D Wong on 28th August, 2015 wrote of Reubin Eckersley:

Reuben’s occupation was a ‘Cotton spinner/bricklayer’s labourer.

Absconded at least 3 times.

14/8/1829: Windsor Criminal Court:
Stealing under £5 - sentenced to 7 years transportation and was sent to Moreton Bay—returned to Sydney 12/11/1836.

22/7/1841: COF

11/10/1851: Unclaimed letter at the Melbourne General Post Office.

Barbara Williams on 28th August, 2015 wrote of Jane Balf:

Father: Alexander
Brothers: John, William, Alexander
John transported 3 years ago as John Worley (sp?)

Lavinia on 27th August, 2015 wrote of John Aspin:

Aspin John, Lord Melville (3), No. 30 1770, 30, Blackburn, Weaver, 5 feet 5 1/4in, brown hair, hazel eyes, ruddy freckled complexion, J M H M C M on right arm, mermaid on left, from Australian Agricultural Company, since 14th Instant.

Lavinia on 27th August, 2015 wrote of Patrick Duffy:

Duffy or Creighton Patrick, Larkins, No. 29 3080, 24, Roscommon, Labourer, 5 feet Of, black hair, grey eyes, dark and freckled complexion, from G. Loder, Patrick’s Plains,since 9th Instant.

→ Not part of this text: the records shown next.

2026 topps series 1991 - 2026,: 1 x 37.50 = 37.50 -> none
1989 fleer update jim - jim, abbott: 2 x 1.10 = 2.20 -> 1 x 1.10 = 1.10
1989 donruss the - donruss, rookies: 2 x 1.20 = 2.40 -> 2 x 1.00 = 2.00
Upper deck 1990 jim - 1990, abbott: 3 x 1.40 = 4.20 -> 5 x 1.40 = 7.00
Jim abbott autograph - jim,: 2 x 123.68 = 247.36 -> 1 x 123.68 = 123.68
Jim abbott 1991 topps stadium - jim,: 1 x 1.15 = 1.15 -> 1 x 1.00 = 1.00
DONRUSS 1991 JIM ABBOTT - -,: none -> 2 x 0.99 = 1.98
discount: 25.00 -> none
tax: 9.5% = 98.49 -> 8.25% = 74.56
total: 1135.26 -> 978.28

Lavinia on 27th August, 2015 wrote of Thomas Mcdowell:

M’Dowell Thomas, Sophia, No. 29-273, 23, County Down, Labourer, 5 feet 4 1/4in, light brown hair, hazel eyes, ruddy freckled complexion, scar on left cheek and over right eye, from No. 2 Stockade, since 15th Instant.

Lavinia on 27th August, 2015 wrote of Reubin Eckersley:

Of Lancashire, Labourer, 5 feet 4 1/4, brown hair, hazel eyes, fair to red complexion, M M and R E on left arm, R E and moon and scars on right.

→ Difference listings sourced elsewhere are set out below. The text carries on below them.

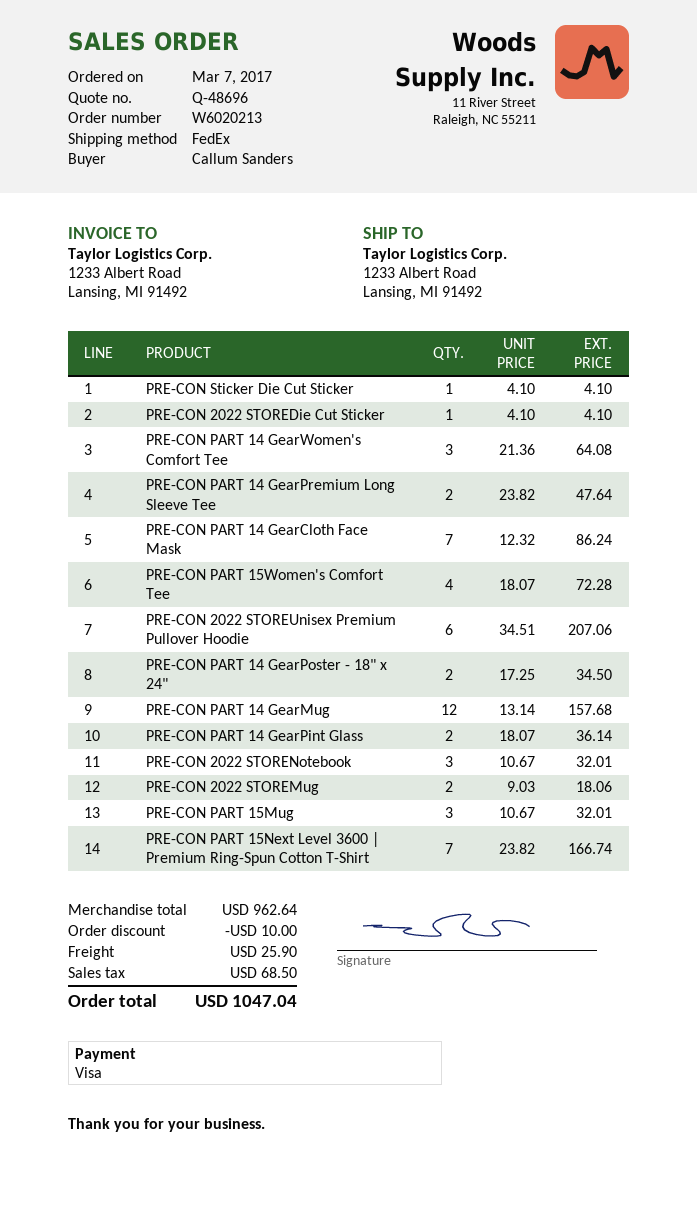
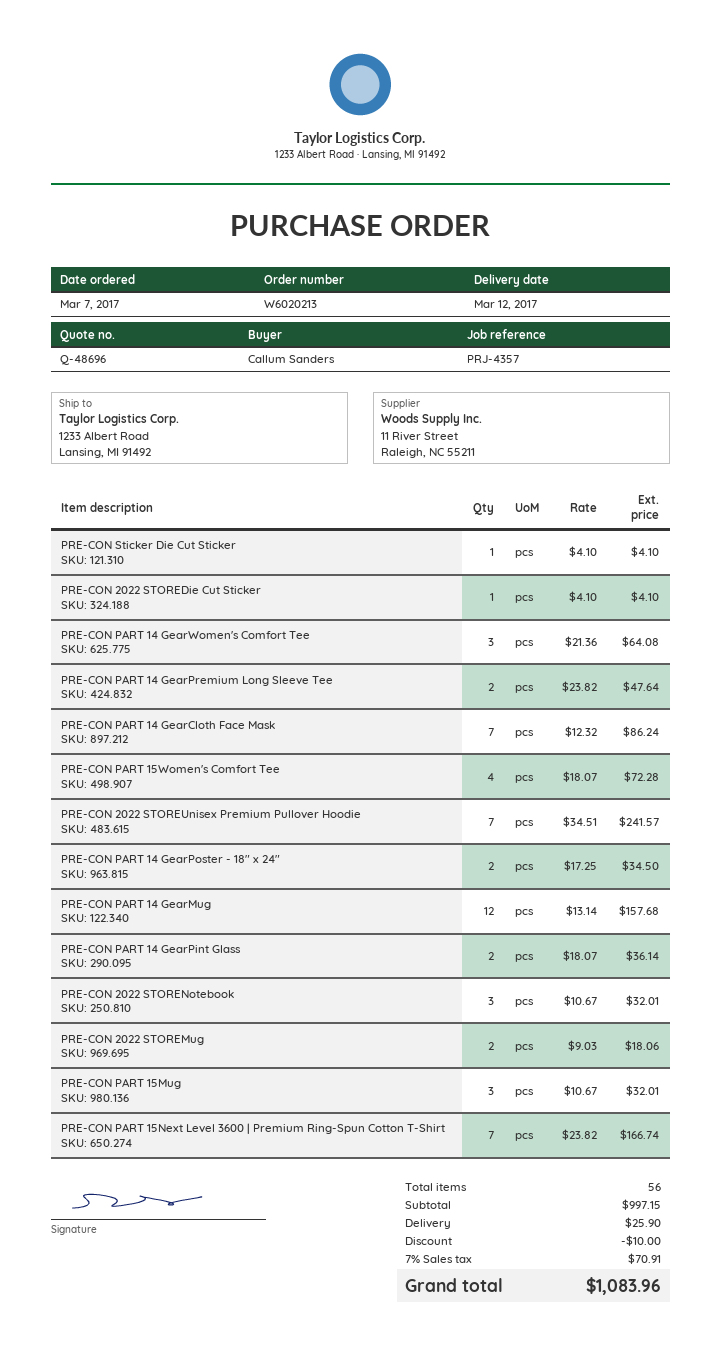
PRE-CON 2022 STOREUnisex Premium Pullover Hoodie: 6 x 34.51 = 207.06 -> 7 x 34.51 = 241.57
subtotal: 962.64 -> 997.15
tax: 68.50 -> 70.91
total: 1047.04 -> 1083.96

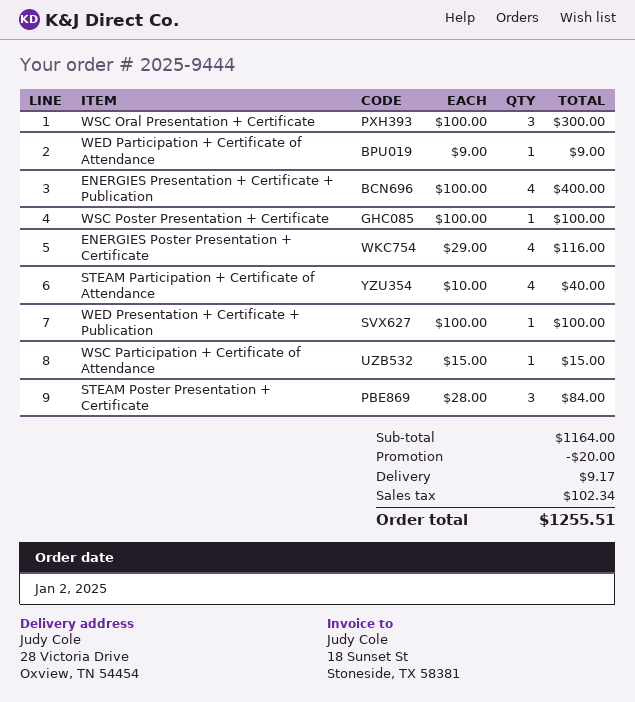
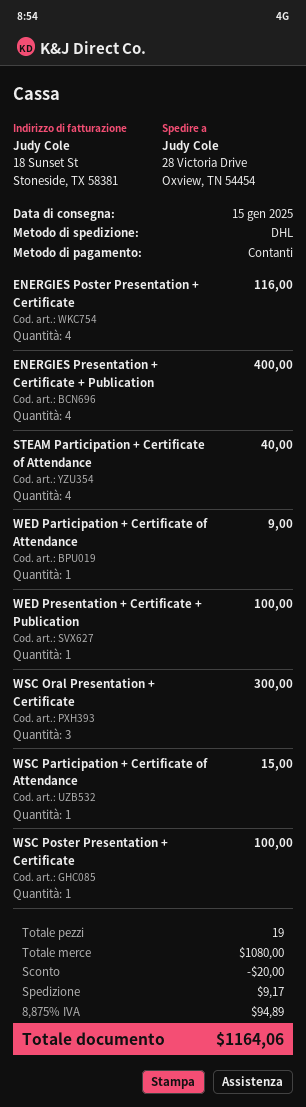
STEAM Poster Presentation + Certificate: 3 for 84.00 -> none
subtotal: 1164.00 -> 1080.00
tax: 102.34 -> 94.89
total: 1255.51 -> 1164.06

Lavinia on 27th August, 2015 wrote of Richard Rothwell:

Native Place: Oldham, Lancashire.
Trade: calico printer
Height: 5ft 7½in
Remarks: lost his right arm below the elbow since his arrival in the Colony.

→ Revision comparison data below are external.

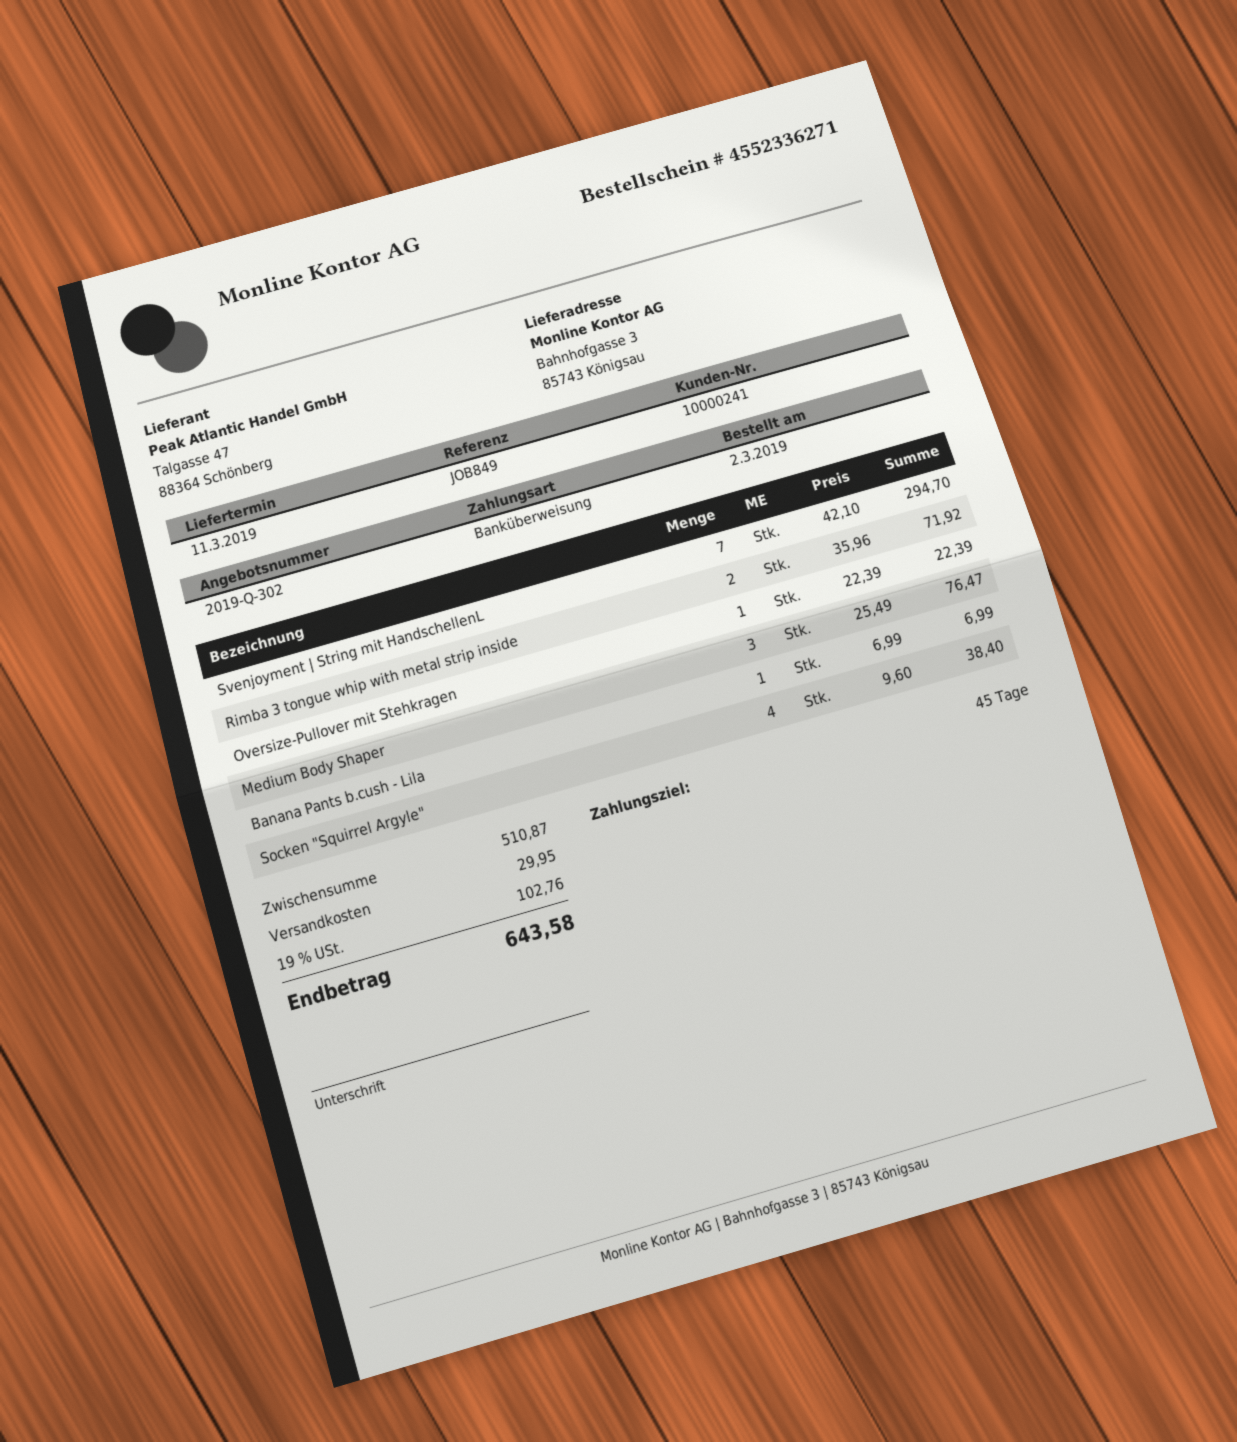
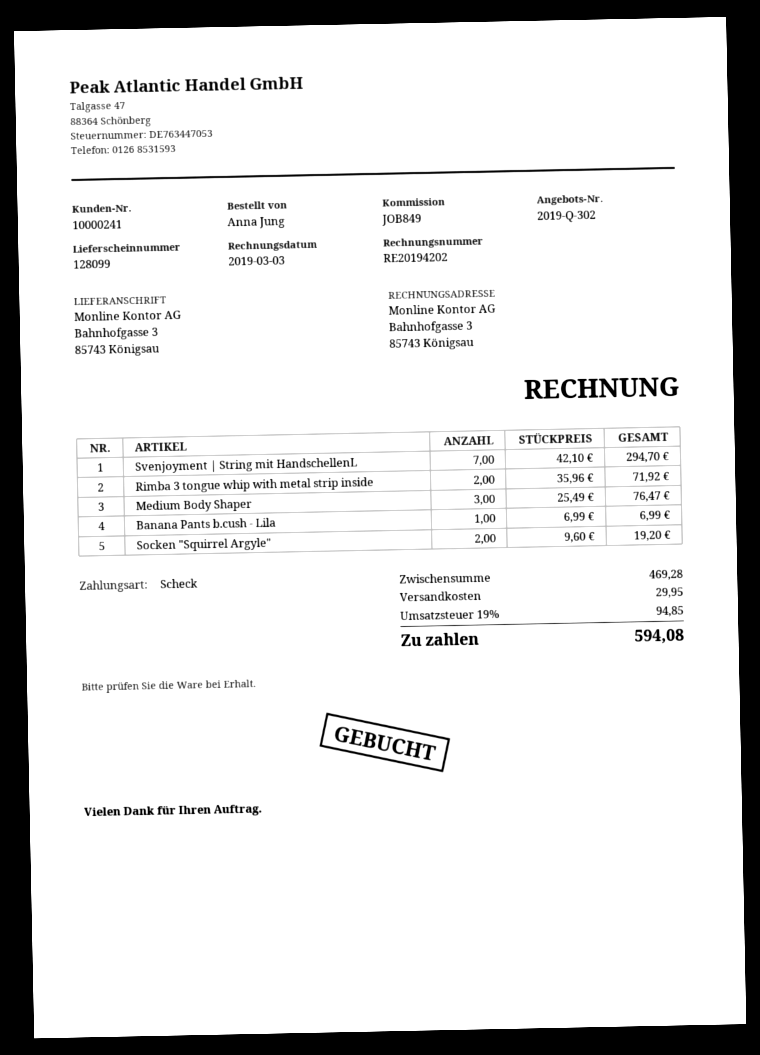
payment method: bank transfer -> cheque
Oversize-Pullover mit Stehkragen: 1 x 22.39 = 22.39 -> none
Socken "Squirrel Argyle": 4 x 9.60 = 38.40 -> 2 x 9.60 = 19.20
subtotal: 510.87 -> 469.28
tax: 19% = 102.76 -> 19% = 94.85
total: 643.58 -> 594.08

D Wong on 27th August, 2015 wrote of Patrick Mcnamara:

There were 3 Patrick McNamara’s on this voyage.

1823 Convict Indent:
Patrick McNamara, Age 40, 5’9”, impediment in speech, Tolerable behaviour on ship.  Assigned to Vicars Jacob on arrival.

Ploughs and shears sheep.  Native place: Castlebar – tried 6/8/1822 at County Mayo.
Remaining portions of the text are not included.